The Penn-Trafford School District is a public school district that serves western Westmoreland County, Pennsylvania and a small portion of Allegheny County, Pennsylvania. The district is governed by a locally elected, nine member school board who serve, staggered four-year terms, the Pennsylvania General Assembly and the Pennsylvania Department of Education. The district neighbors 7 other school districts: Franklin Regional, Greensburg-Salem, Hempfield Area, Jeannette City, Norwin, Gateway, and East Allegheny. The district mascot is the Warrior.

The Suburban Pittsburgh district serves the municipalities of Trafford, Penn, Penn Township, Manor, and Harrison City.

==Schools==
- Elementary (K-5)
  - McCullough Elementary
  - Level Green Elementary
  - Sunrise Estates Elementary
  - Trafford Elementary
  - Harrison Park Elementary
- Middle (6-8)
  - Penn Middle
  - Trafford Middle
- High school (9-12)
  - Penn-Trafford High School

The Penn-Trafford School District is the public school system of the following County entities; Penn Township, Trafford Borough, Penn Borough, and parts of Manor Borough. All areas of the Penn-Trafford School District are in Westmoreland County except for a small area of Trafford Borough that is part of Allegheny County.

Penn-Trafford grew out of the Penn Joint school system that was formed in 1951 when Penn Township and Penn Borough formed a partnership.

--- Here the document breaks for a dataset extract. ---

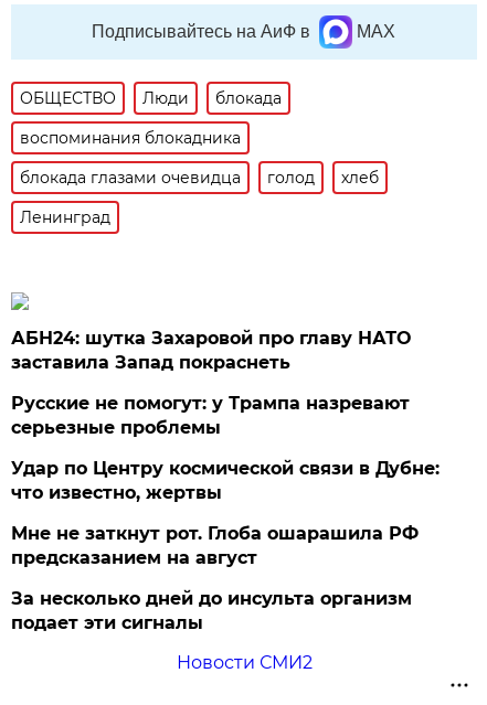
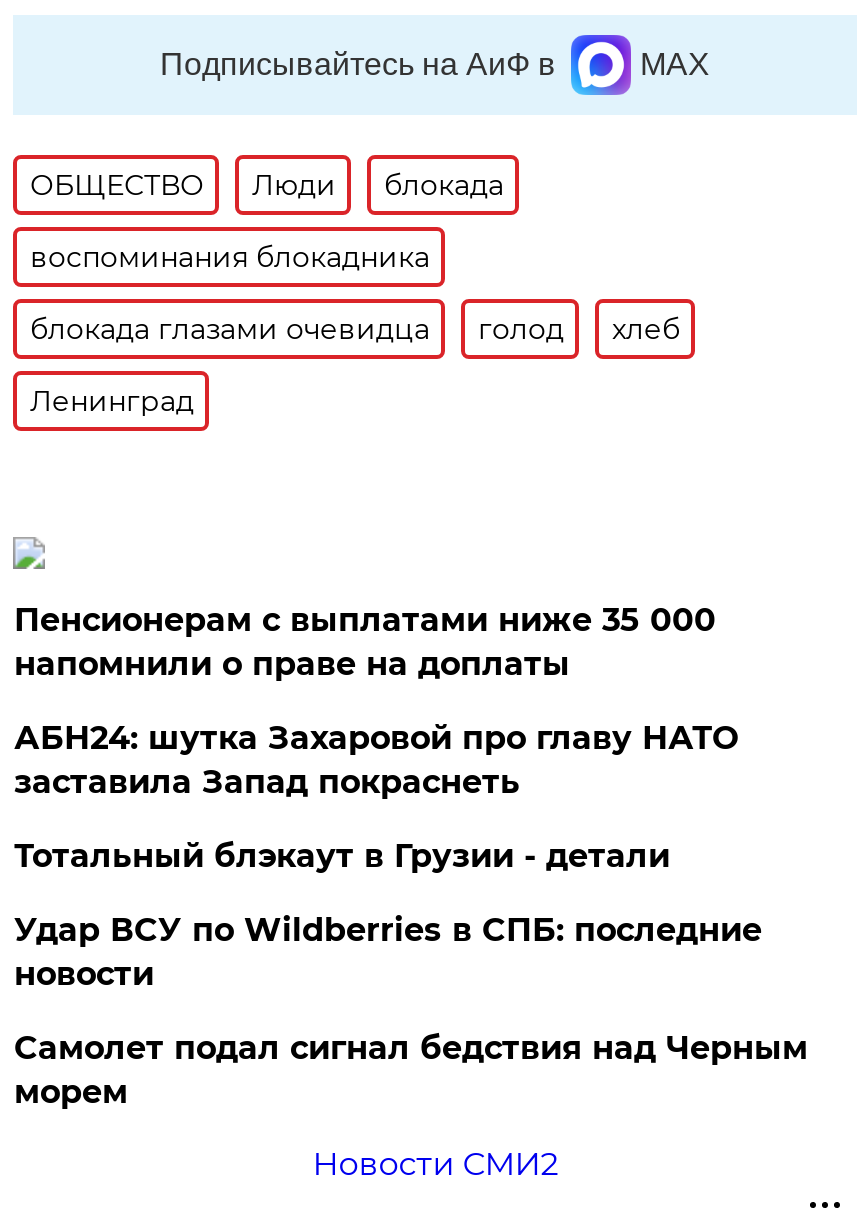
none -> [14,601,716,683] Пенсионерам с выплатами ниже 35 000 | напомнили о праве на доплаты
moved [11,328,411,373] -> [14,719,738,801]: АБН24: шутка Захаровой про главу НАТО | заставила Запад покраснеть
[11,393,440,633] Русские не помогут: у Трампа назревают | серьезные проблемы | Удар по Центру космической связи в Дубне: | что известно, жертвы | Мне не заткнут рот. Глоба ошарашила РФ | предсказанием на август | За несколько дней до инсульта организм | подает эти сигналы -> [14,837,808,1111] Тотальный блэкаут в Грузии - детали | Удар ВСУ по Wildberries в СПБ: последние | новости | Самолет подал сигнал бедствия над Черным | морем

In 1956 Trafford Borough became a third party to form a district administrative unit under the County Plan for the Reorganization of School Districts, however all three areas retained their own identity in the joint school system. In 1963 Manor Borough annexed part of Penn Township but the annexed area remained within the Penn Joint school system. In the meantime plans for a full merger of Penn Joint and Trafford were initiated in 1961 and were finalized in 1965 when the Commonwealth of Pennsylvania approved the Penn-Trafford School District as Administrative Unit XV of the Westmoreland County Plan.

Penn Middle School and Trafford Middle School are the previous high schools before the school districts joined. Trafford Middle's boundaries now include a large area of Penn Township to roughly equalize the school sizes of the two middle schools.